**WHAT NEEDS TO BE DONE:**
Using the records provided below, locate and copy each line that contains the word "Καλτσα".

**MATERIAL PROVIDED:**
================================

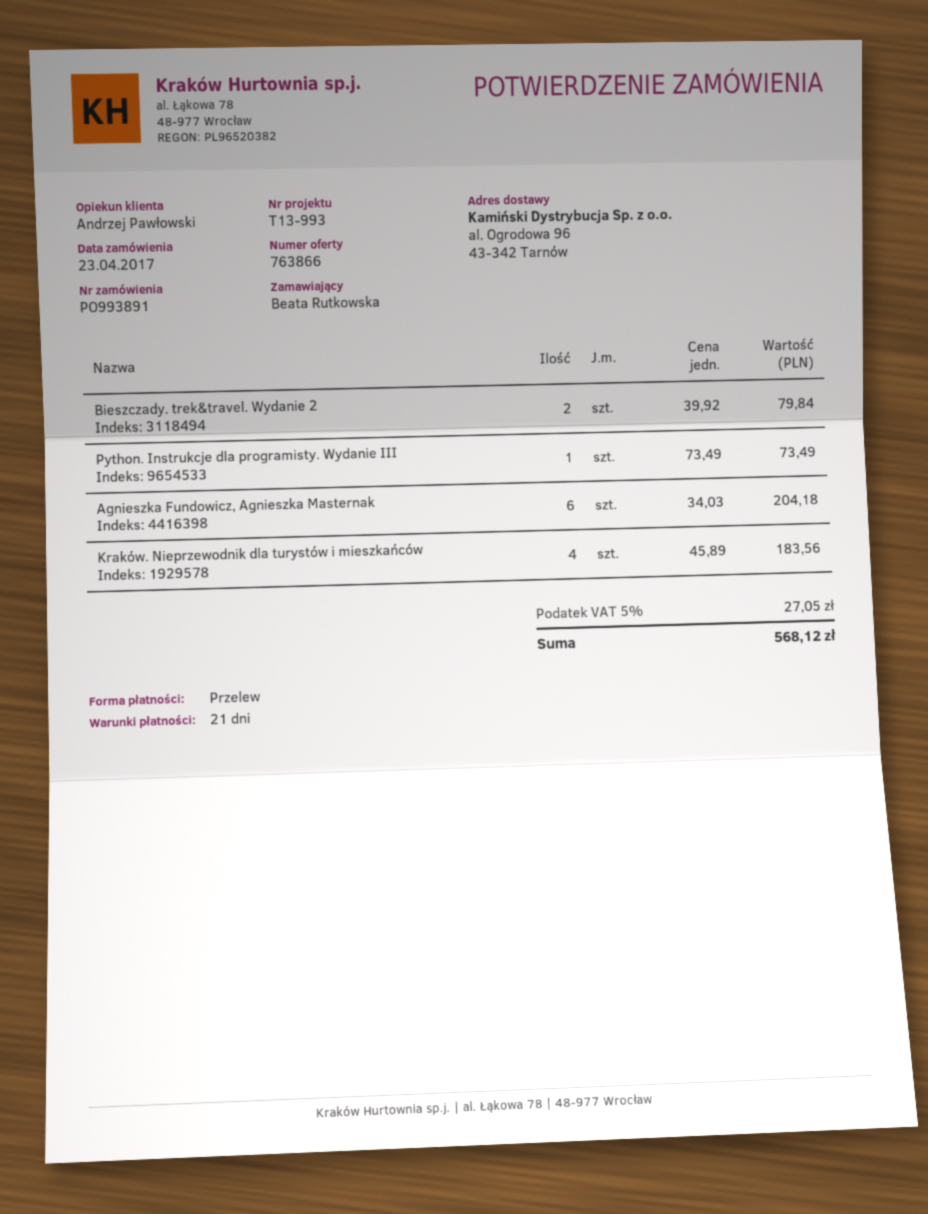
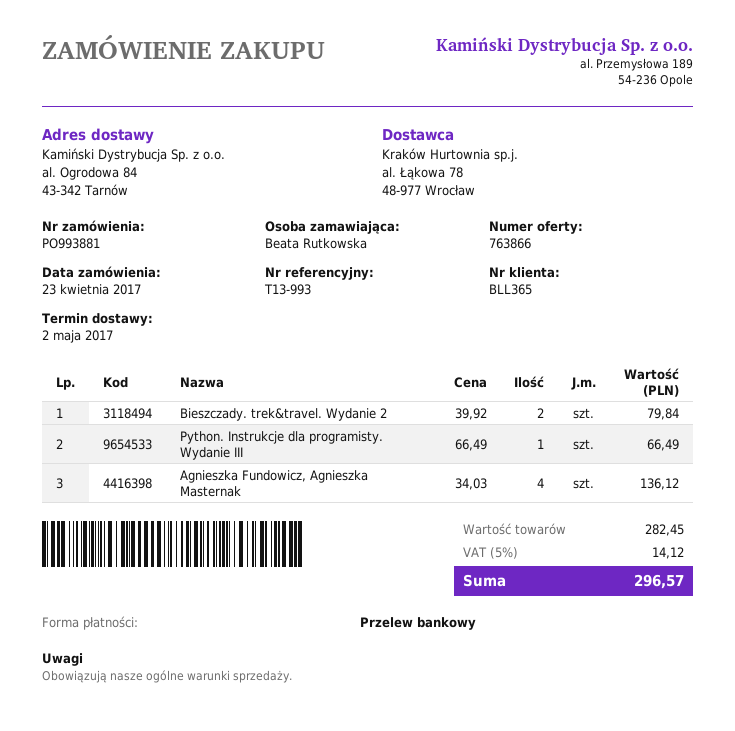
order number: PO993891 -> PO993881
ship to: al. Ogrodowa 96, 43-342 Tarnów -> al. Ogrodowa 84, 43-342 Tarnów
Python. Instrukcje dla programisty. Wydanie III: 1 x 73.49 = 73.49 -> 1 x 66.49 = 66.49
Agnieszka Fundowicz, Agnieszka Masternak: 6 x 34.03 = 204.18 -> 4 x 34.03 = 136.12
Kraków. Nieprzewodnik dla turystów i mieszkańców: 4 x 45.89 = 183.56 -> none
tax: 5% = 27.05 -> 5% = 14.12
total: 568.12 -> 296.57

================================

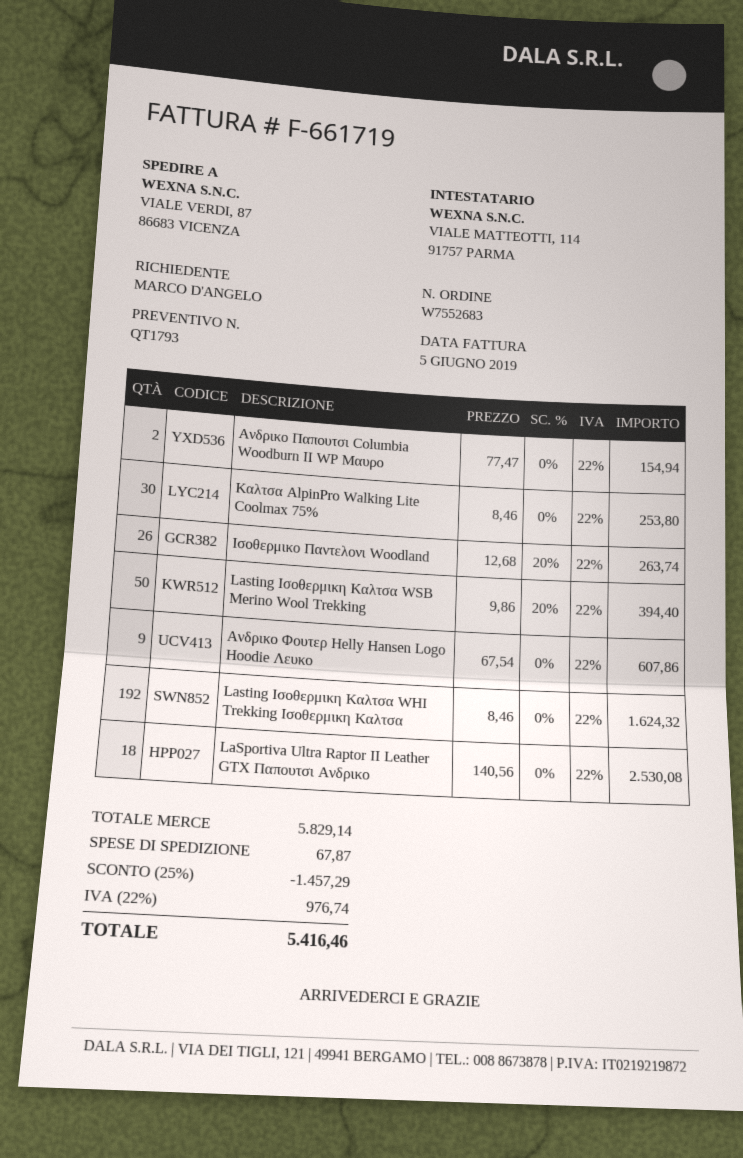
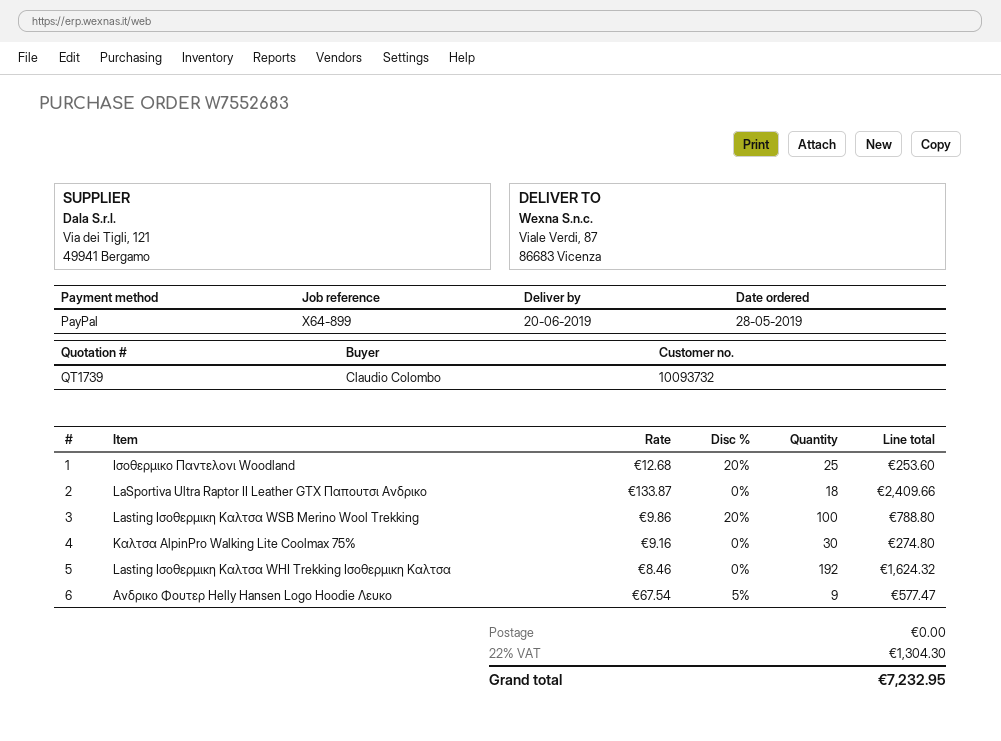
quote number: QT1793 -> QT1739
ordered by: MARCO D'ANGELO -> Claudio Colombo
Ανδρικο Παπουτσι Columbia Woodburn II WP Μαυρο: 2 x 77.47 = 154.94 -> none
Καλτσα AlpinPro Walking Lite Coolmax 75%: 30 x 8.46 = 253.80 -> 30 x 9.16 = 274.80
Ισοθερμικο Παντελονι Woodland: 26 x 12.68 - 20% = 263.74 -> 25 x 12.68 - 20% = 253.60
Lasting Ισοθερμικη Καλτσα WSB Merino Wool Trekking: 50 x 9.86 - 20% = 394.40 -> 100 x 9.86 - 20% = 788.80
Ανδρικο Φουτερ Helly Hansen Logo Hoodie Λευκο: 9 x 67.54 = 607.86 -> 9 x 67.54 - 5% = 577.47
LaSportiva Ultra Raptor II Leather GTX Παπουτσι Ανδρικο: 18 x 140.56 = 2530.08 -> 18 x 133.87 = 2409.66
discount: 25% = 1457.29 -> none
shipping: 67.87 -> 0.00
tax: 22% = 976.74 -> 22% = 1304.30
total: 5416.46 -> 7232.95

================================

**SOLUTION TO THE PROBLEM:**
Καλτσα AlpinPro Walking Lite Coolmax 75%: 30 x 8.46 = 253.80 -> 30 x 9.16 = 274.80
Lasting Ισοθερμικη Καλτσα WSB Merino Wool Trekking: 50 x 9.86 - 20% = 394.40 -> 100 x 9.86 - 20% = 788.80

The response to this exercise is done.